Rheinische Post Duesseldorf Meerbusch
Geschäfte dürfen vorerst weiter öffnen
Einzelhändler in Büderich waren am Wochenende verunsichert, ob sie am Montag wieder Kunden empfangen dürfen. In Meerbusch gilt: So lange die Sieben-Tage-Inzidenz im Rhein-Kreis-Neuss unter 100 liegt, bleibt alles wie gehabt.

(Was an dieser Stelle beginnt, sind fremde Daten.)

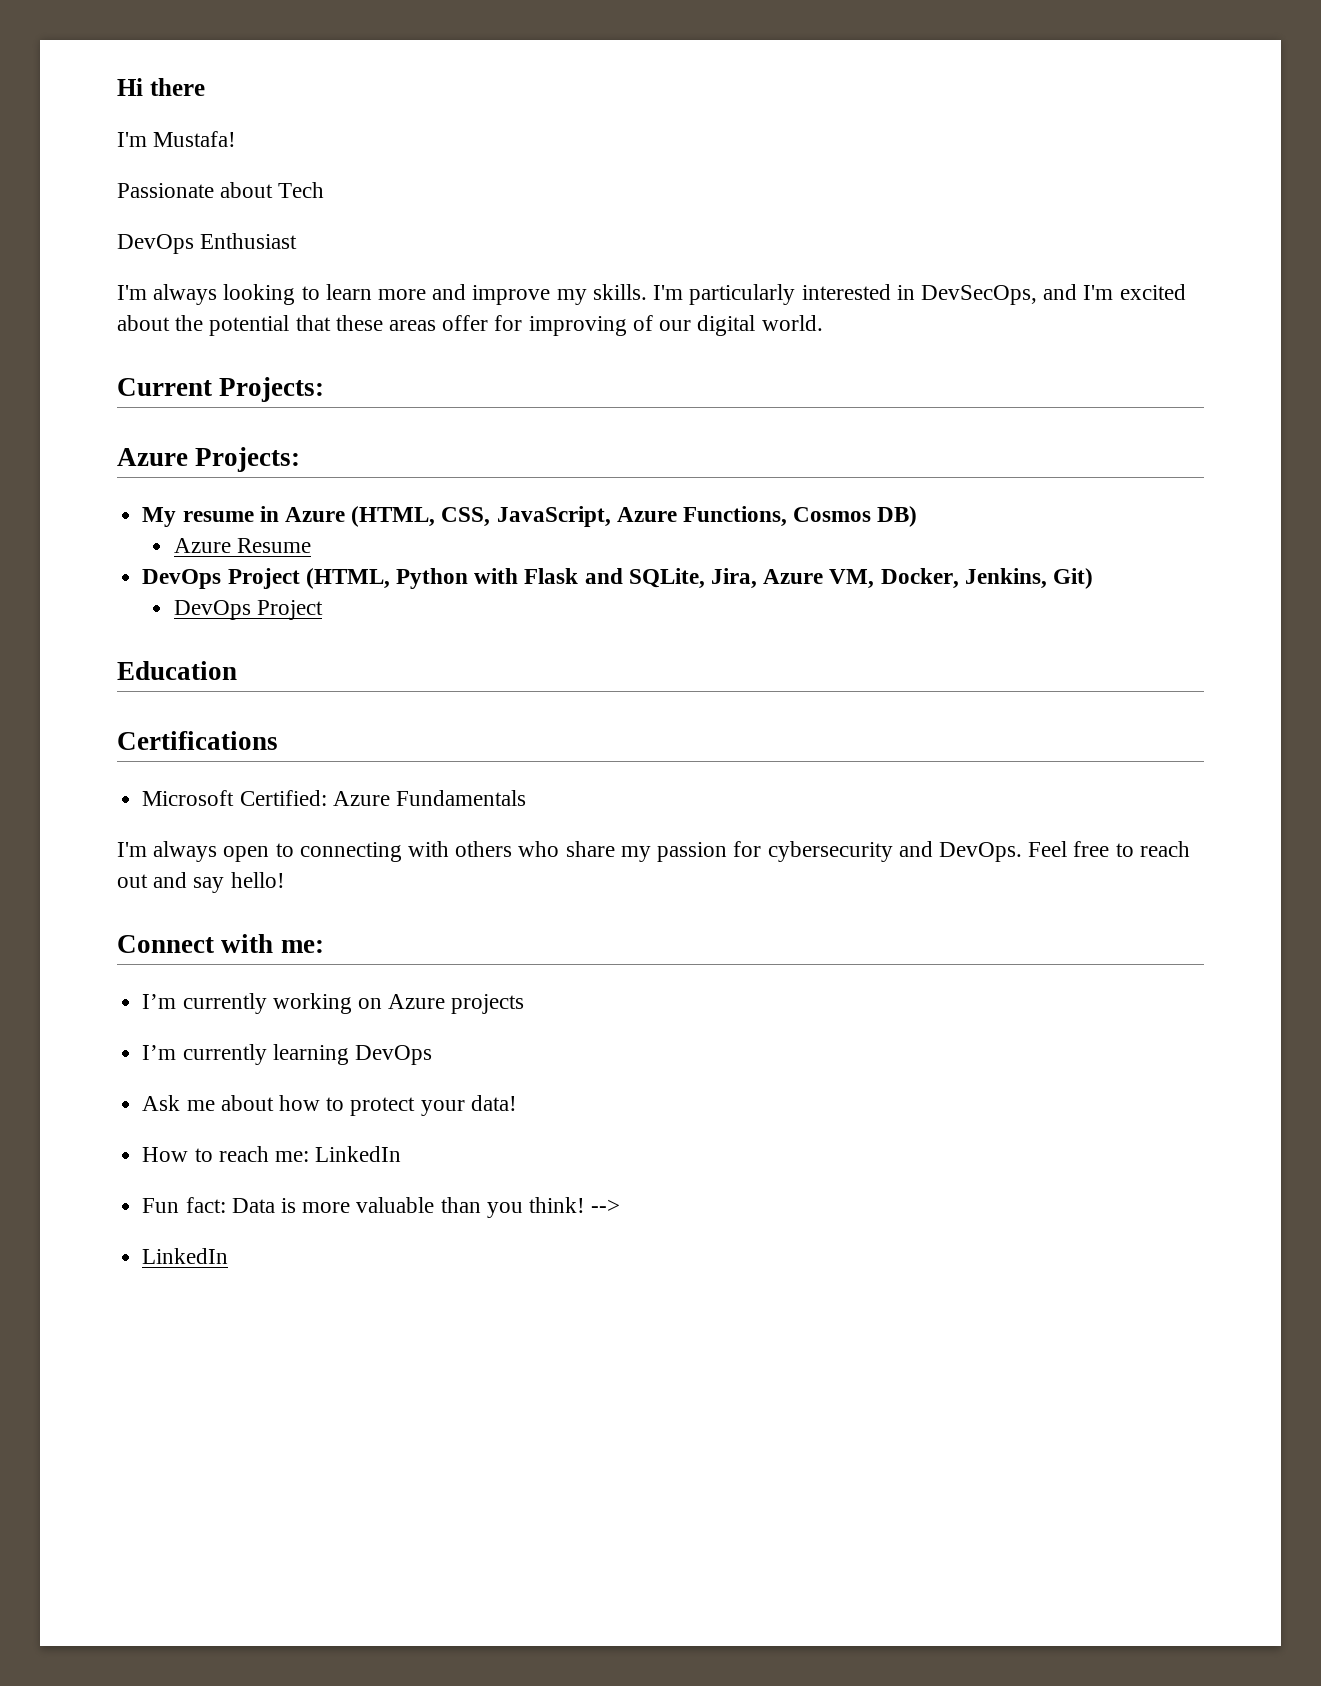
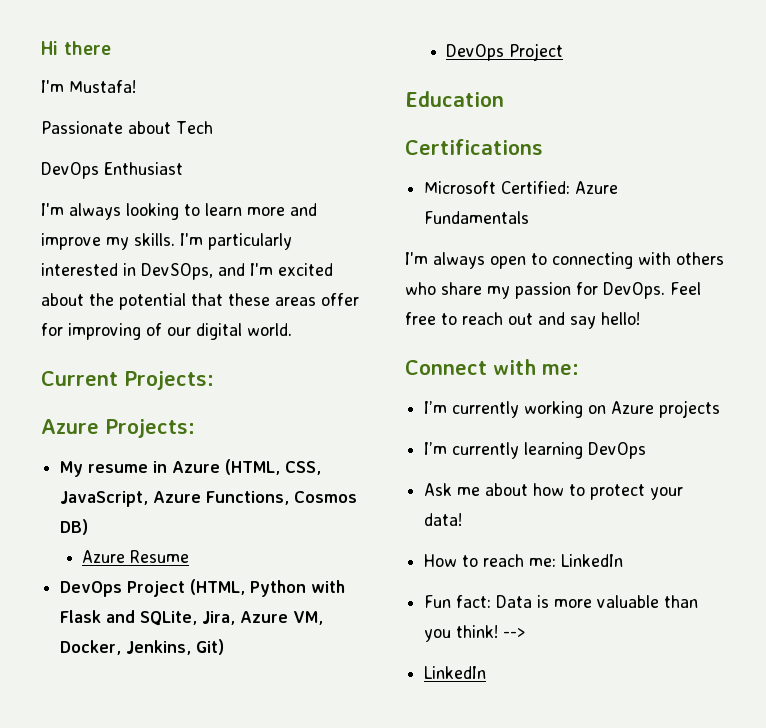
- I'm particularly interested in DevSecOps, and I'm excited about the potential that these areas offer for improving of our digital world.
+ I'm particularly interested in DevSOps, and I'm excited about the potential that these areas offer for improving of our digital world.
- I'm always open to connecting with others who share my passion for cybersecurity and DevOps.
+ I'm always open to connecting with others who share my passion for DevOps.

BÜDERICH Das Telefon von Stephan Benninghoven stand in den vergangenen Tagen nicht still. Zahlreiche Einzelhändler riefen Meerbuschs Wirtschaftsförderer an, um sich zu erkundigen, wie es denn nun für sie weitergehe. „Da die neue Corona-Schutzverordnung noch nicht vorlag, musste ich die Leute zu meinem eigenen Bedauern erst einmal vertrösten“, berichtet Benninghoven. Erst als das Land NRW die neue Verordnung am Freitagmittag endlich veröffentlichte, war klar: Trotz der bundesweiten Verschärfungen dürfen die Einzelhändler in Meerbusch weiterhin zum Terminshopping öffnen.
Diese Regelung gilt, weil die Sieben-Tage-Inzidenz im Rhein-KreisNeuss momentan unter dem kritischen Wert von 100 liegt. Steigt der Wert an drei aufeinanderfolgenden Tagen auf über 100, tritt die Notbremse in Kraft. Dann gäbe es zwei Szenarien: Entweder müssen alle Kunden einen tagesaktuellen negativen Schnelltest vorlegen oder die Geschäfte müssen wieder komplett schließen. Bei den Einzelhändlern sorgt das undurchsichtige Prozedere für Kopfschütteln.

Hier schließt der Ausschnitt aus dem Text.